**What is expected:** An exact copy of all the data below is needed, without its pictures.

--- Record extracts Enclosed Below ---

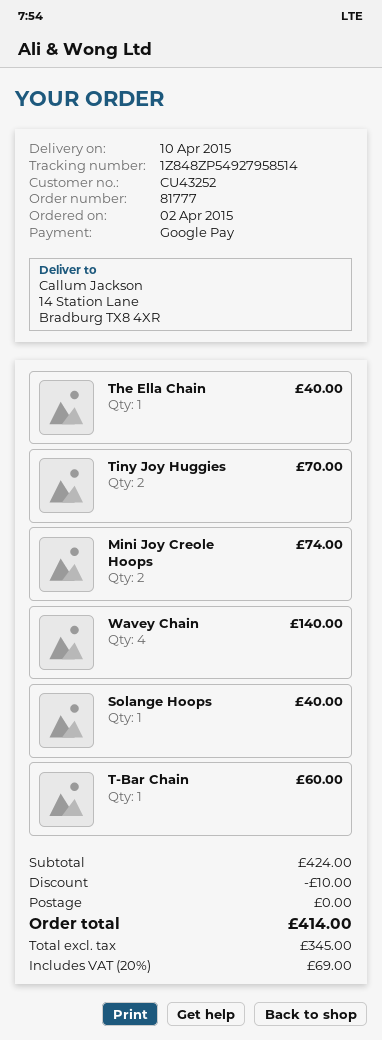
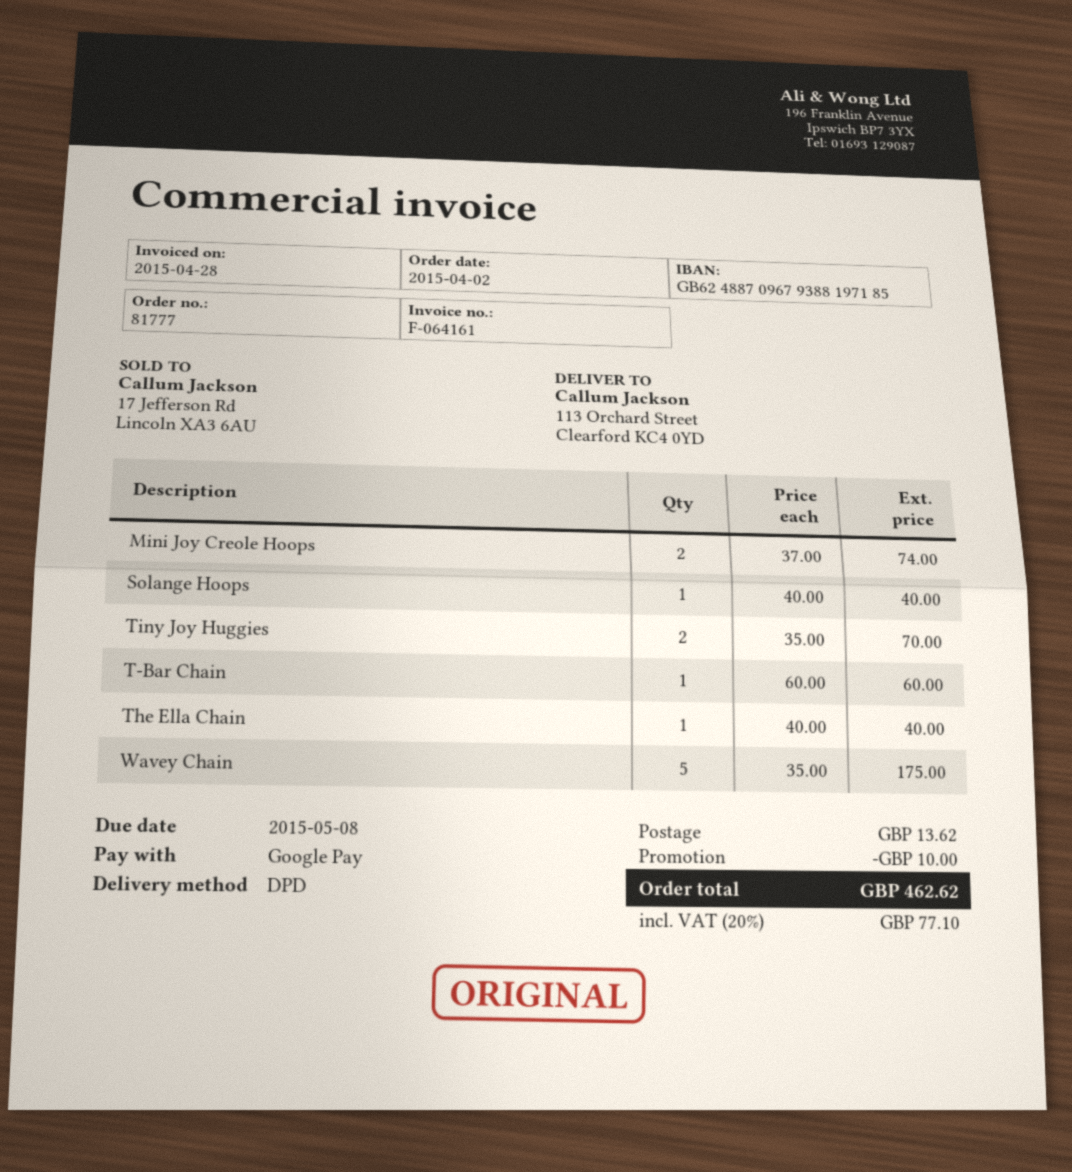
ship to: 14 Station Lane, Bradburg TX8 4XR -> 113 Orchard Street, Clearford KC4 0YD
Wavey Chain: 4 for 140.00 -> 5 for 175.00
shipping: 0.00 -> 13.62
tax: 20% = 69.00 -> 20% = 77.10
total: 414.00 -> 462.62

--- End of Enclosed Record extracts ---

**Response box:**
ship to: 14 Station Lane, Bradburg TX8 4XR -> 113 Orchard Street, Clearford KC4 0YD
Wavey Chain: 4 for 140.00 -> 5 for 175.00
shipping: 0.00 -> 13.62
tax: 20% = 69.00 -> 20% = 77.10
total: 414.00 -> 462.62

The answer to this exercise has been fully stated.